Input data:
• • •

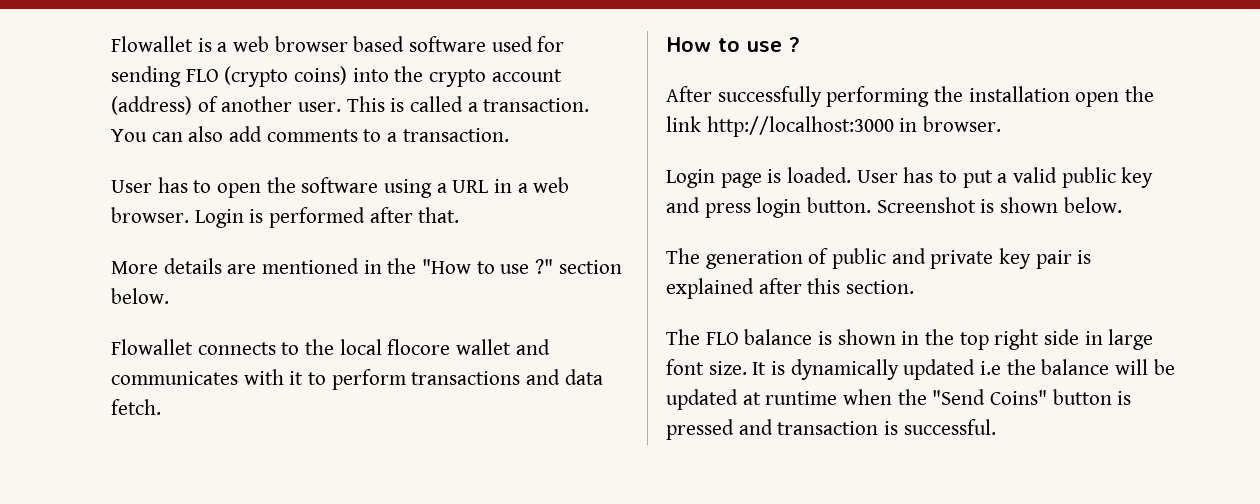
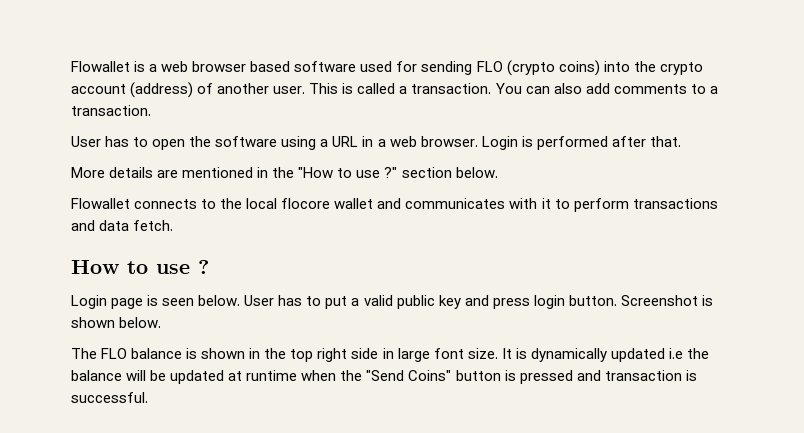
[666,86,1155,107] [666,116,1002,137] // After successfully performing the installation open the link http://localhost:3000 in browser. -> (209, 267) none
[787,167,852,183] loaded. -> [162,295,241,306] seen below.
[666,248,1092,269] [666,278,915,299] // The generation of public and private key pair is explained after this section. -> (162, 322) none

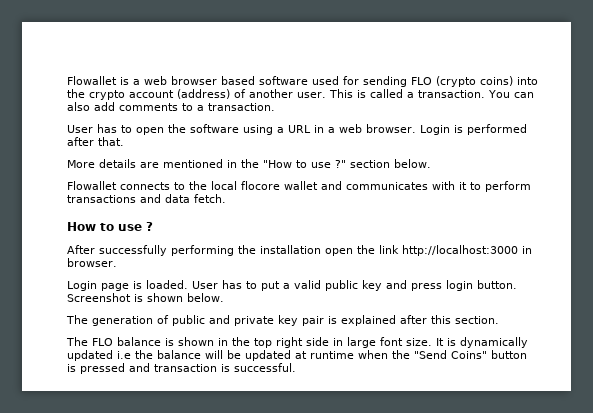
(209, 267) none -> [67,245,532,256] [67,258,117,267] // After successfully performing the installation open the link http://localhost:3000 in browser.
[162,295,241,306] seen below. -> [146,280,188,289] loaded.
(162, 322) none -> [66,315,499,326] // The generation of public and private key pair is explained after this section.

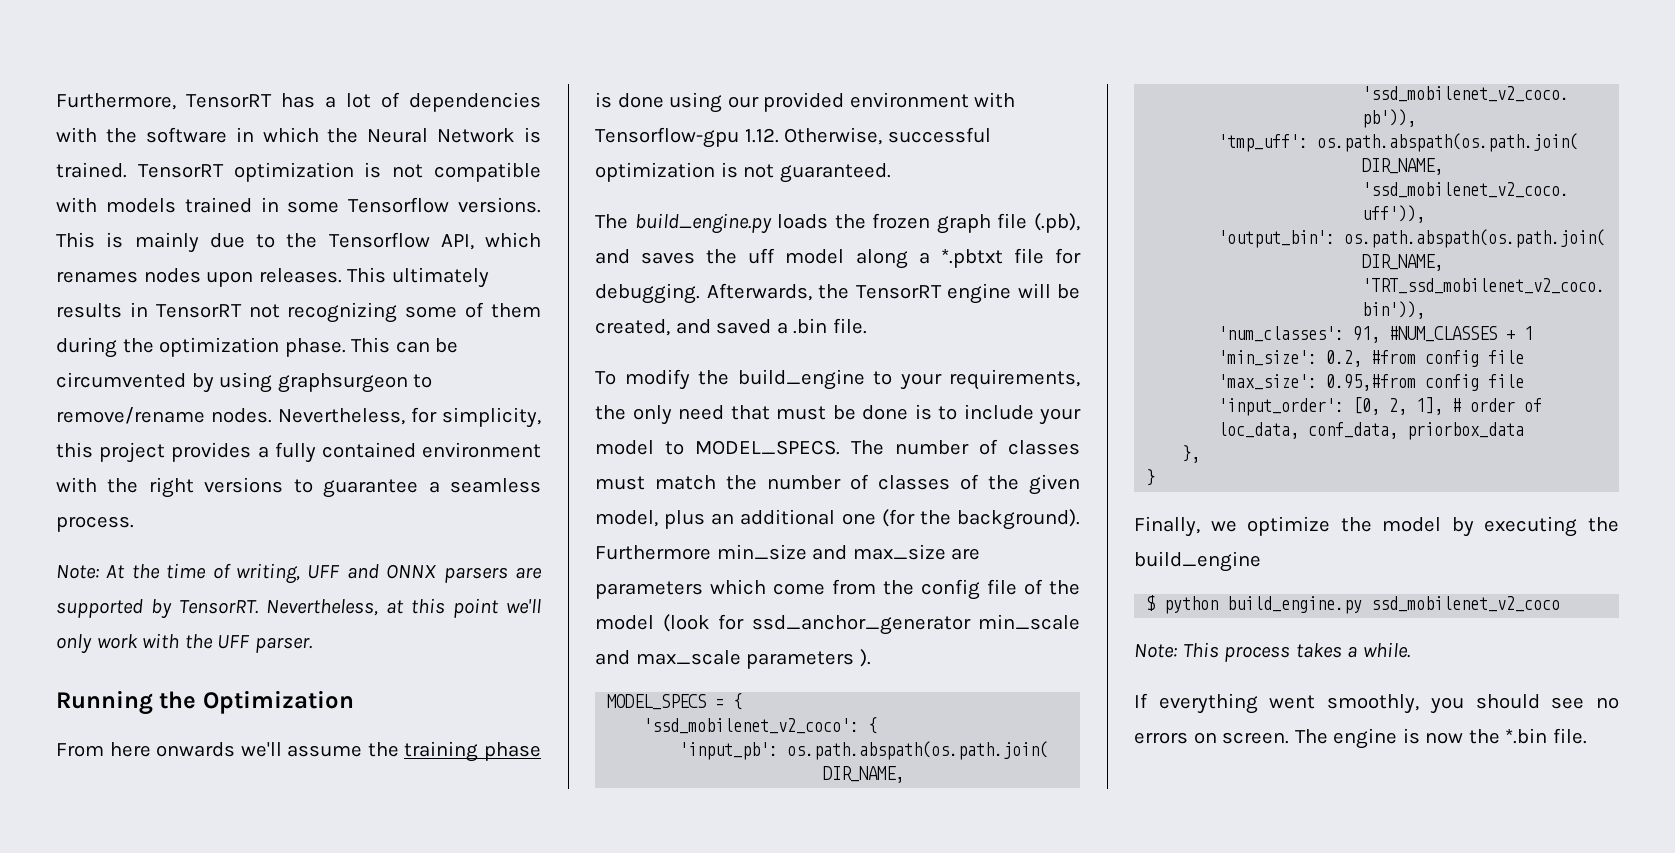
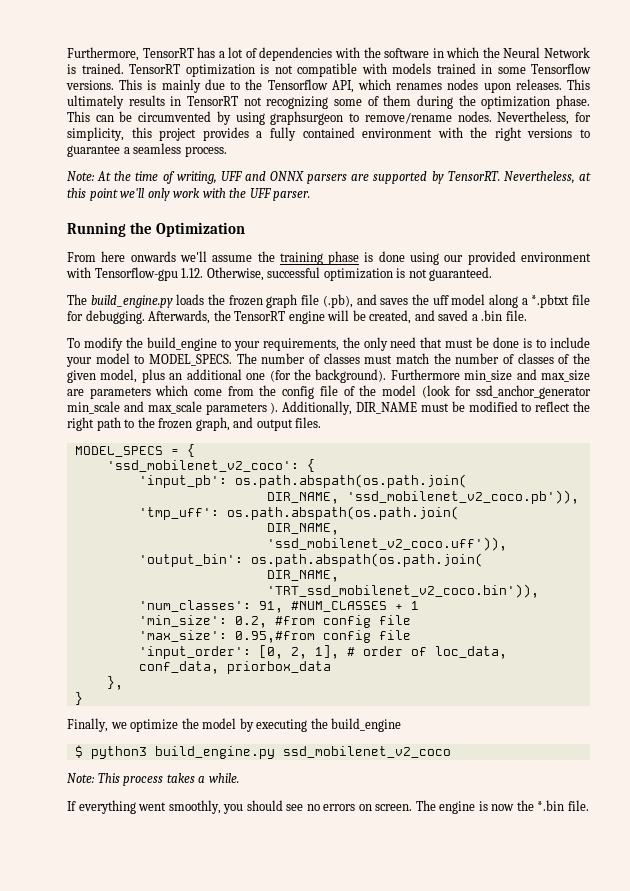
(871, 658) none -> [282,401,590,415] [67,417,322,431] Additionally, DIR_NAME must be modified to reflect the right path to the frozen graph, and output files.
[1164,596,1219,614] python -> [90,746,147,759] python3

• • •

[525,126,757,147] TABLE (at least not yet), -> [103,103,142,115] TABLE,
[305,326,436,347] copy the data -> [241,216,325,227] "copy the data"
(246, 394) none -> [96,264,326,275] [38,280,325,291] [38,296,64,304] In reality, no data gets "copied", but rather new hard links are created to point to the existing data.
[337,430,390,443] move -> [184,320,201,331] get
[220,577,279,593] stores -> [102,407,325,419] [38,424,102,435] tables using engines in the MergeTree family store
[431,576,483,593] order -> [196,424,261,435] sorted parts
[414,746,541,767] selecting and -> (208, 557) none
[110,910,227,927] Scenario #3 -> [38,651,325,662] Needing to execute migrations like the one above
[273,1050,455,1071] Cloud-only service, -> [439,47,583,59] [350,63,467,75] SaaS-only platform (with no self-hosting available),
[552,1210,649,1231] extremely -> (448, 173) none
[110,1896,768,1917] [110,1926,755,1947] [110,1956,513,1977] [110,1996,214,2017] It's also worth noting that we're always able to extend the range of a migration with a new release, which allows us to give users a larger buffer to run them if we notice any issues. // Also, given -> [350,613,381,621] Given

• • •

Exercise requirements: Beginning at the line with "[305,326,436,347] copy the" and ending at the line with "[337,430,390,443] move ->", reproduce each line of the data above exactly, and add no other lines.

Expected answer:
[305,326,436,347] copy the data -> [241,216,325,227] "copy the data"
(246, 394) none -> [96,264,326,275] [38,280,325,291] [38,296,64,304] In reality, no data gets "copied", but rather new hard links are created to point to the existing data.
[337,430,390,443] move -> [184,320,201,331] get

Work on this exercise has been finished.